Both Winters and Arthur play their kid roles straight and mean, without any pleas for sympathy. Their canniness in how the two war with their parents is one of the film’s better jokes, suggesting that these physical battles aren’t that far off the daily skirmishes. Cage, who’s been known to go big and broad in his career, verges on self-parody here with his shrieking line readings and flailing body, but he is utterly hilarious. This is a dad who completely loses his shit and bays at the moon, and Cage excels at playing such a cartoonish nutjob.

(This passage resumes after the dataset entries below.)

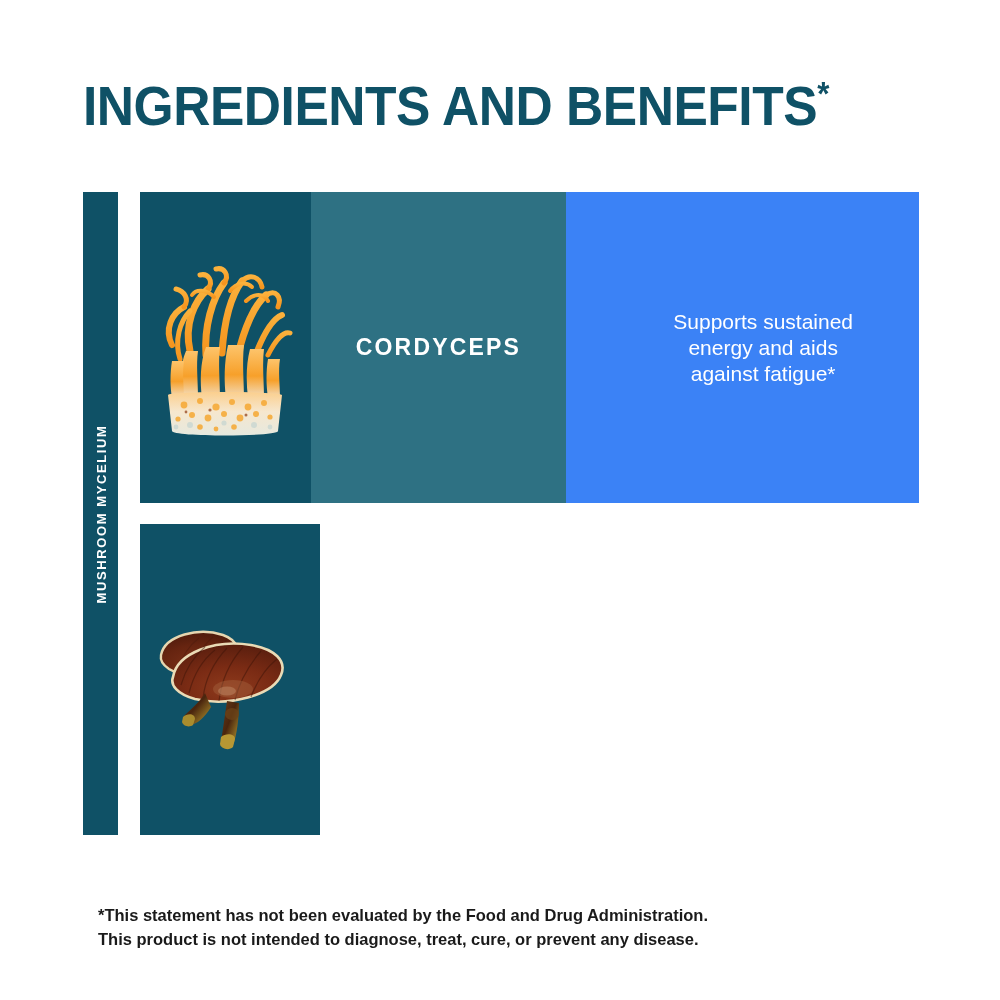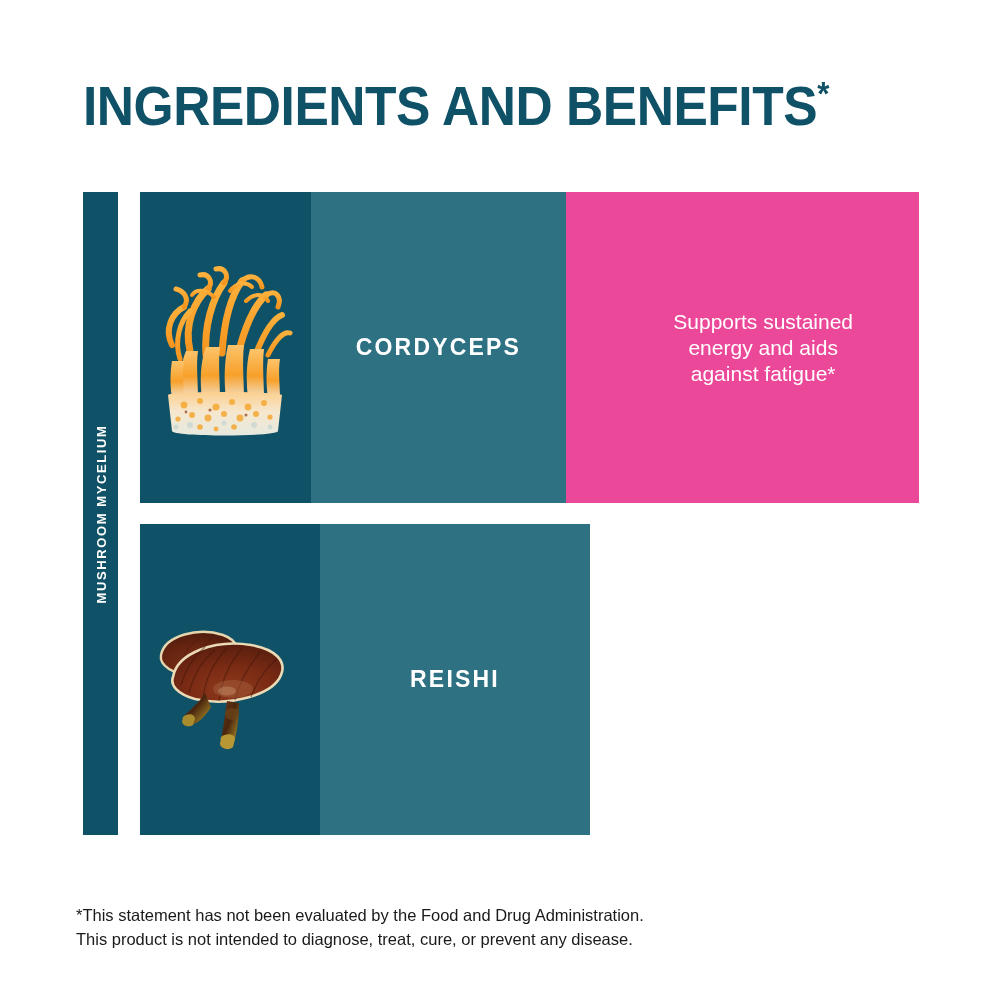--- a/index.html
+++ b/index.html
@@ -99,7 +99,7 @@
   }
   .cell-benefit {
     width: 329px;
-    background: #ec4899;
+    background: #3b82f6;
     display: flex;
     align-items: center;
     justify-content: center;

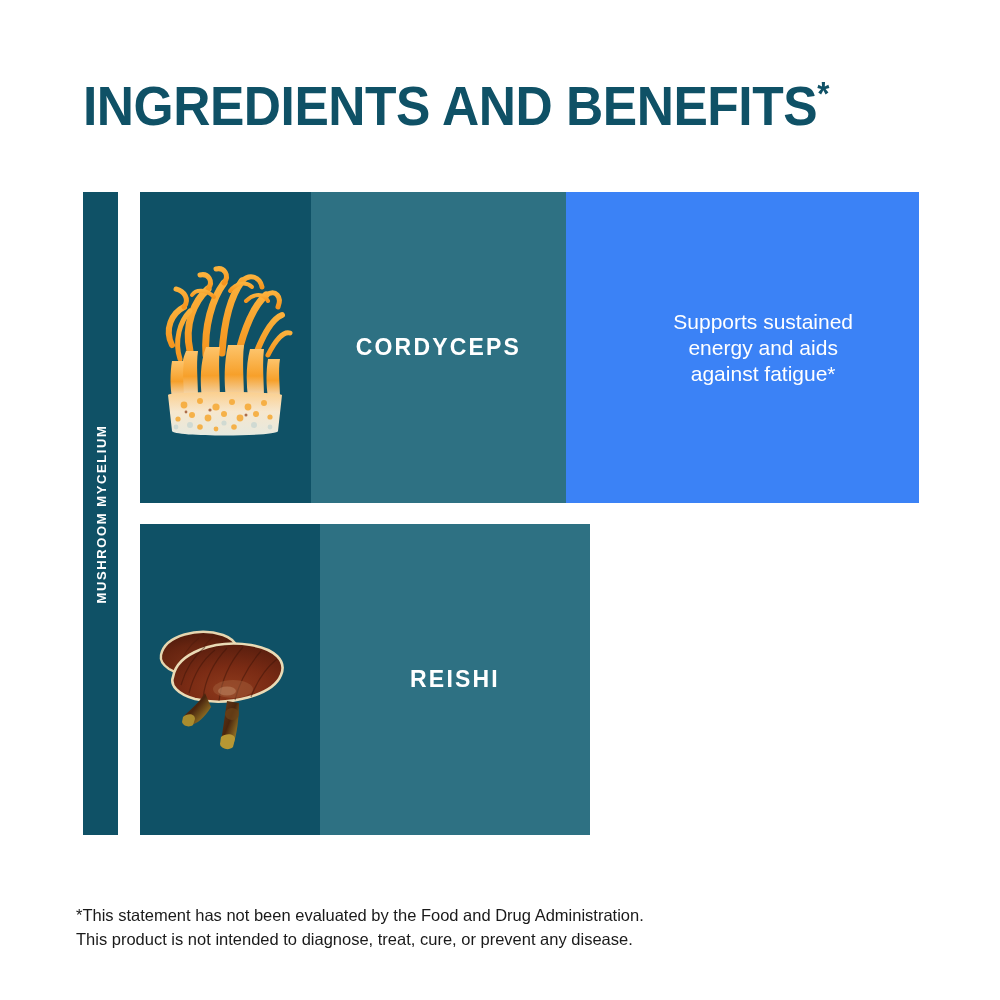--- a/index.html
+++ b/index.html
@@ -300,9 +300,6 @@
         </svg>
       </div>
 
-      <div class="cell-name">
-        <div class="ingredient-name">REISHI</div>
-      </div>
 
     </div>
 

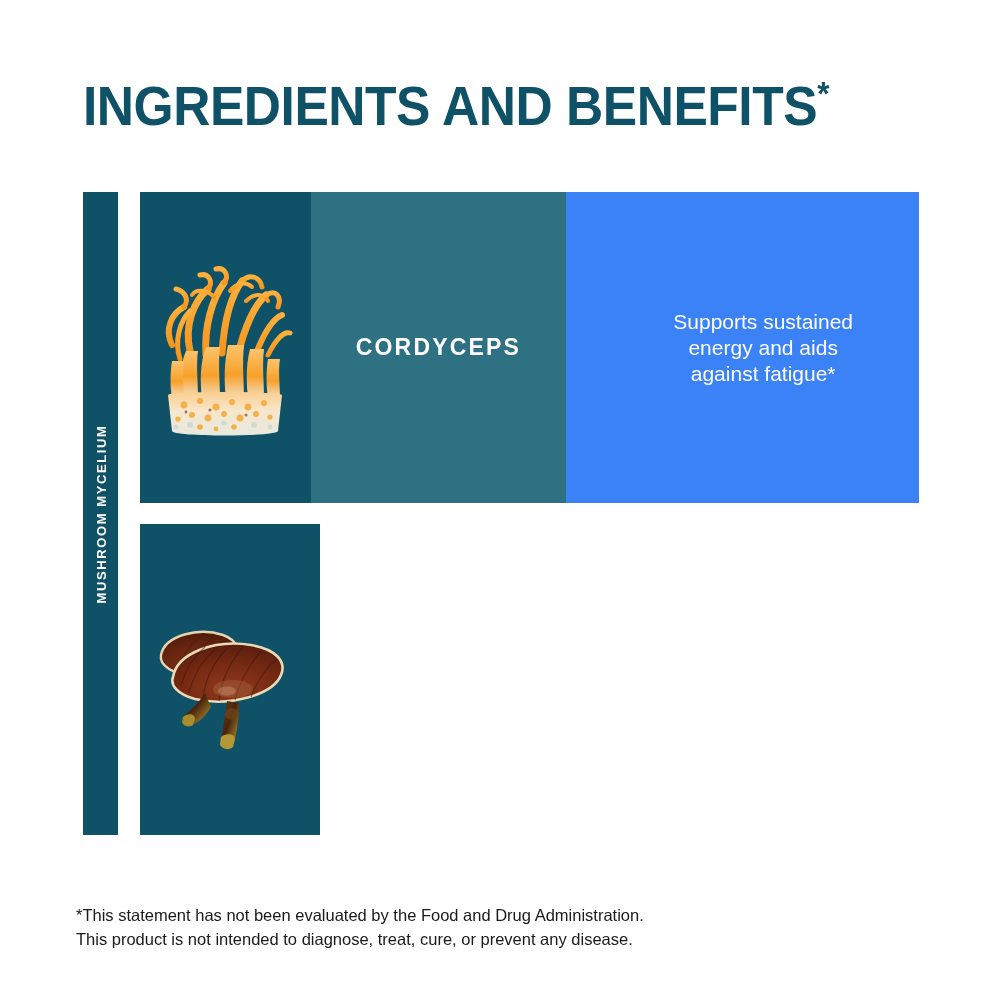--- a/index.html
+++ b/index.html
@@ -131,13 +131,14 @@
   
   .disclaimer {
     position: absolute;
-    left: 76px;
+    left: 98px;
     top: 903px;
     width: 700px;
     color: #1a1a1a;
     font-size: 16.5px;
     line-height: 24px;
     white-space: pre-line;
+    font-weight: bold;
   }
 </style>
 </head>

The one performance you sympathize with is Selma Blair’s mom character.  Kendall is still concerned with her family’s welfare and tries desperately to connect with them. Unfortunately, their self-absorption only makes her feel more dehumanized.  It’s easy to see why she’d crack and you almost root for her to triumph in her murder scheme. Blair underplays the vengeance, giving the film’s best performance.

In addition to satirizing the tension in families and how trying parenting can be, Taylor indicts casual racism as well. One of the secondary storylines is Dad’s dislike of Carly’s black boyfriend Damon (Robert T. Cunningham), a smart and plucky kid who will turn out to be quite the ally to his girlfriend during the drama. Taylor also teases America’s war mentality and macho male posturing, as gruff Viet Nam vet Grandpa (Lance Henriksen) turns up late in the game ready to knife whatever opponent gets in his way.

And even though Taylor keeps the adrenaline pumping throughout, the filmmaker cleverly breaks up a lot of the intensity with humorous flashbacks that explain the backstory of the family dynamics. It turns out that all the elements were there for such havoc, virus or not. I do wish that he wouldn’t have relied so heavily on irritating metal music to underscore his violence though. It’s plenty tense and energetic without such underlining.

January tends to be a junkyard for new releases, as audiences concentrate on the recent Christmas releases from December, as well as all those films in the hunt for Oscars. Horror filmmakers have wisely realized for a few years now, however, that such a month is a great time to open films that go against the grain. Frights and fun are a fitting counter to the season, and a movie like MOM AND DAD excels vividly. It’s mean, vicious and funny as hell. In fact, it contains so many belly laughs, it’s scary.